Production of D/L-βHBA using the precipitation method was more effective than using IEX. The tube feed solution used had a minimum pH of 3.5. Capillary D-βHB measurements were between 0.1 and 0.4 mmol/L and venous were at 0.1 mmol/L or below. Minerals and serum pH were within the normal range. During application of D/L-βHBA, gastrointestinal discomfort occurred and no clinical improvement was observed.

Conclusions

The use of D/L-βHBA in the therapy of severe MADD could be a good addition to the use of classical ketone body salts. The observed gastrointestinal side effects were of a mild nature and could not be specifically attributed to the D/L-βHBA treatment. In short-term application, no clinical benefit and no substantial increase of D-βHB in serum were noted. No tendency towards acidosis or alkalosis was observed during the entire period of treatment.

Keywords: MADD, Ketone bodies, Ketone body salts, β-Hydroxybutyric acid, Ketone body therapy, Metabolic disease

1. Introduction

Multiple acyl-coenzyme A dehydrogenase deficiency (MADD; OMIM #231680), also known as glutaric aciduria type II (GAII), is a autosomal recessively inherited disorder of mitochondrial fatty acid oxidation [1,2]. The basis of the disorder is a functional impairment of the electron transfer flavoprotein with its two subunits ETFA and ETFB or of the ETFDH (synonym ETF-QO) [3]. Caused by the functional impairment of the flavoproteins, a deficit in the utilization of fatty acids and some amino acids occurs [4]. The phenotypes for MADD are named according to the severity of the enzymatic defect. The onset of the first type is neonatal with congenital anomalies, the second has the same onset but without anomalies, and the third one has a mild and/or later onset of symptoms [5]. Severe MADD is clinically characterized by severe myopathy, cardiomyopathy, and leukodystrophy [6,7].

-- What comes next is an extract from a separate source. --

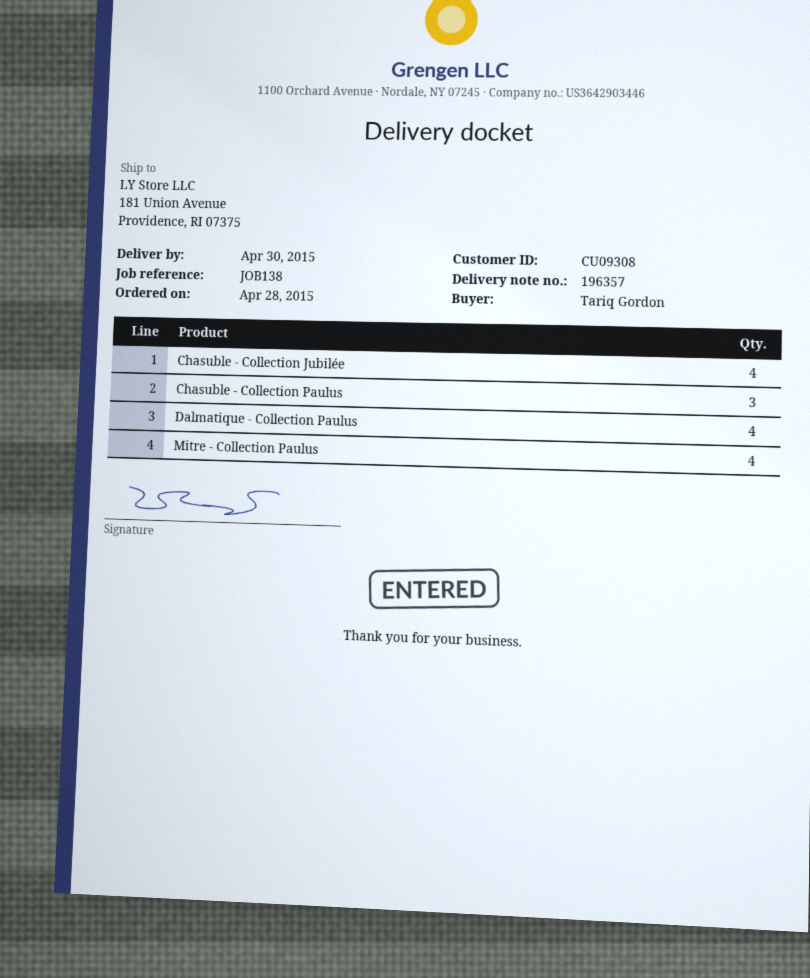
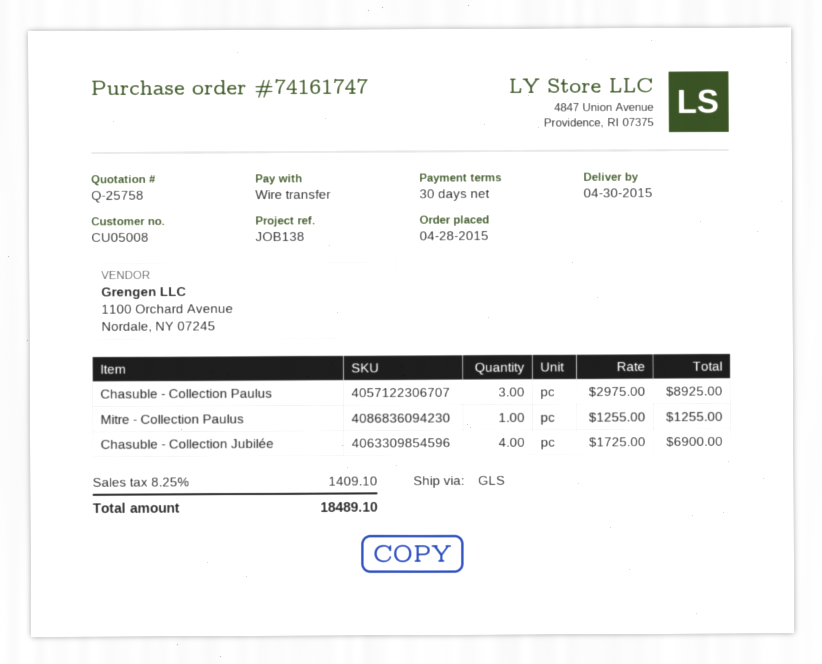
customer number: CU09308 -> CU05008
Dalmatique - Collection Paulus: 4 -> none
Mitre - Collection Paulus: 4 -> 1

Currently, apart from the riboflavin responsive variants of the disease, there is no reliable form of therapy for severe MADD [4,7]. A supplementation of riboflavin, l-carnitine, and a diet adapted to the defect is frequently used. The diet involves restriction of fat, low content of specific amino acids and high carbohydrate content [4]. Several case reports showed that the treatment with exogenous ketone bodies might be an effective additional therapy. In all published reports, a sodium β-hydroxybutyrate (βHB) salt was used for the treatment and showed no adverse effects [[8], [9], [10]]. Recent publications reported side effects such as dehydration, vomiting, nausea, diarrhoea, constipation, abdominal pain and recurring alkalosis [11,12]. A supplementation with βHB is also interesting for other diseases, like pyruvate dehydrogenase deficiency or hyperinsulinemic hypoglycaemia, giving the supplement a broad range of possible applications in medicine [13,14].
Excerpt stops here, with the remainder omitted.